Historically, they would sell their beans to a number of middlemen who wait by the only road, givng the farmers pennies for their labor. But we are here to change that. We are here to work with several farmer associations to create legally recognized cooperatives, and to create more direct trade relationships that should increase the farmers income fourfold, as well as increase sales. As I am the first coffee buyer to come into this area, the farmers organize a Coffee Cultural Show. I thought that meant a few dancing and singing groups, a feast and a gift exchange. Wrong! As we rolled into a distant village after three hours over rivers, boulders, mudpits and bridges that shook beneath the land rover, we were greeteed by ten thousand people! It was the largest gathering ever seen in these parts. Traditional warrior societies, women's clans, singing groups, hunters and every possible combination of feathers, noses pierced with tusks, and painted bodies festooned with coffee branches and berries greeted us riotously. I was hoisted into the air and carried almost a mile by joyful men, while the women called a welcoming chant. There were speeches by every village's elders, by coffee farmers and of course by me. For two days the festivities roared on, segued together by an all-night discussion around a fire about coffee techniques, trade justice, the role of women and every imaginable subject for people who have never met an American or a Fair Trader.

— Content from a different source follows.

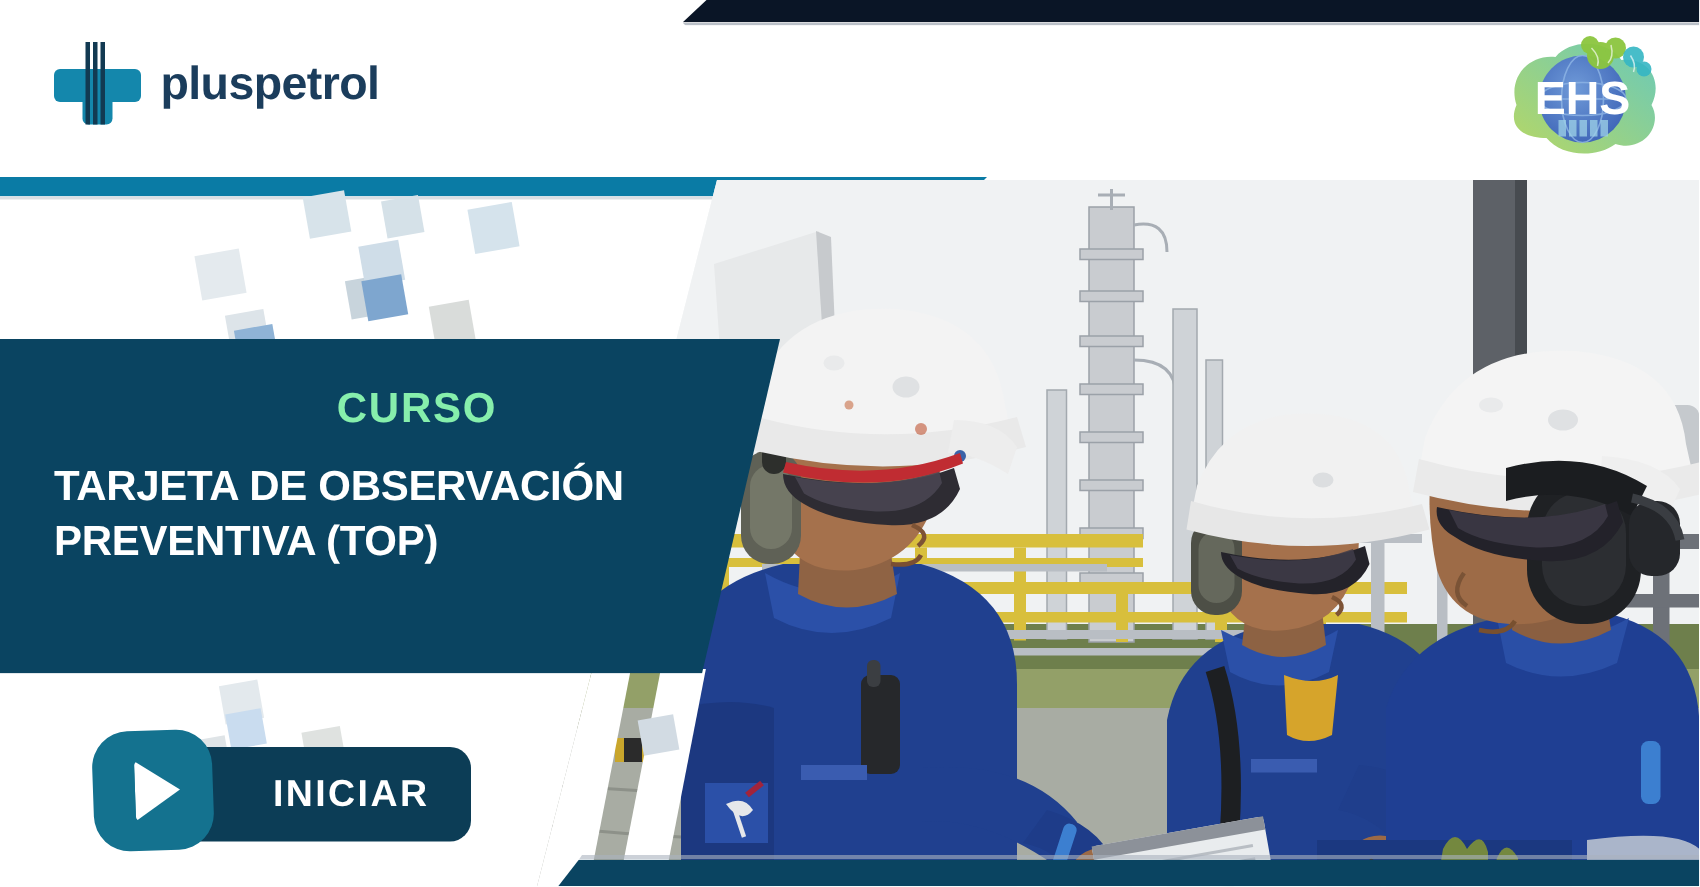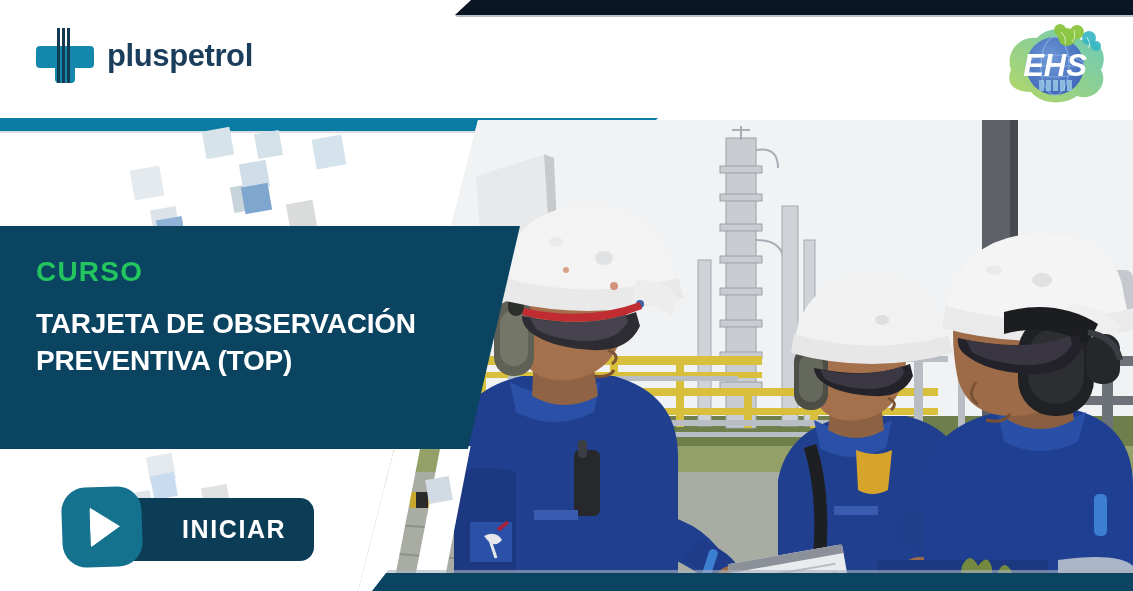"EHS" .ehs-wrap { font-style: italic -> none }
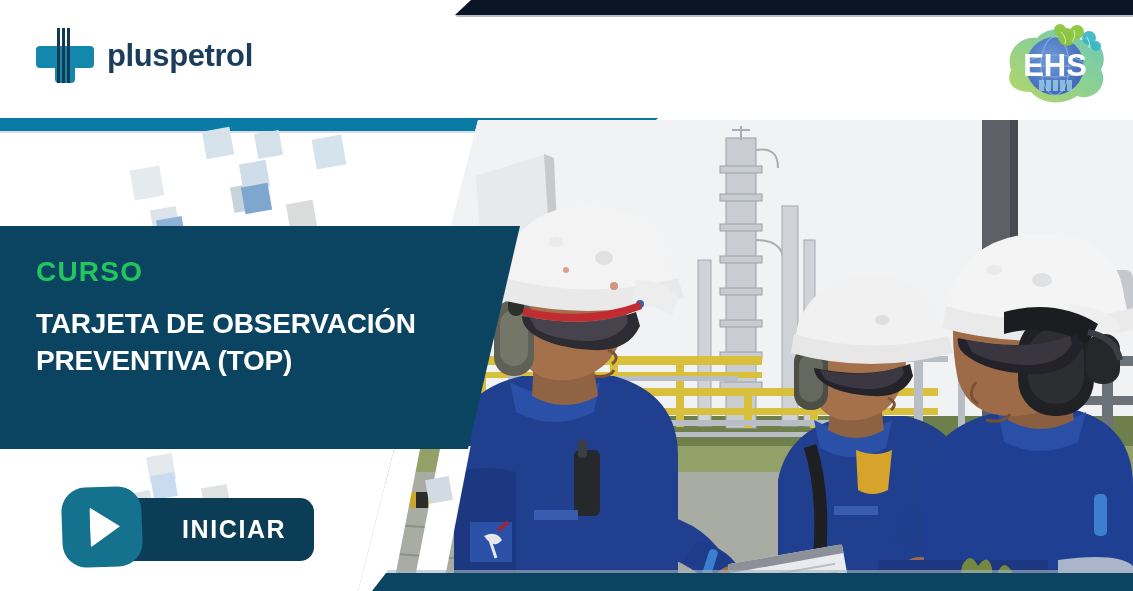"CURSO" div.kicker { color: #22c55e -> #86efac; text-align: none -> center }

Wild pigs were cooked on hot stones in pits, covered with banana leaves. Huge plates of yams (they laughed when I told them about research which links yam consumption to twin births - and they have a lot of twins there!). Of course, we brewed up lots of Dean's Beans Papuan coffee (Ring of Fire). It was the first time these farmers had ever had their own coffee, and they loved the taste almost as much as they loved seeing their own tribal names on the coffee bags, tee-shirts and hats I had made for the visit. As we passed through the Highlands, we had to stop at each tribal boundary for permission to enter the territory. Considering that there are over eight hundred tribes in PNG, we were crossing boundaries every ten miles or so.

At each boundary we were greeted by warriors in full dress, with welcoming chants and speeches, and invited to feast and speak. Needless to say, it took a long time to get a short distance, but we were well fed and made hundreds of new friends every day. Back in the capital, we went on the radio (four million listeners nightly, as there is no electricity in the villages, only battery powered radios) and talked about making strong cooperatives and quality coffee to insure vibrant communities. Our meeting with the Prime Minister didn't happen, so we spent a day on an island of fisherman and their families, cooking the bounty of the sea and playing with the kids. My kinda day. Papua-New Guinea. A lifelong dream come true. It was a profound honor to be able to go as an emissary of peace and positive social change. If you ever get to go, DO IT! You can be assured of a warm welcome and a great cup of coffee. Just tell them you're a friend of mine.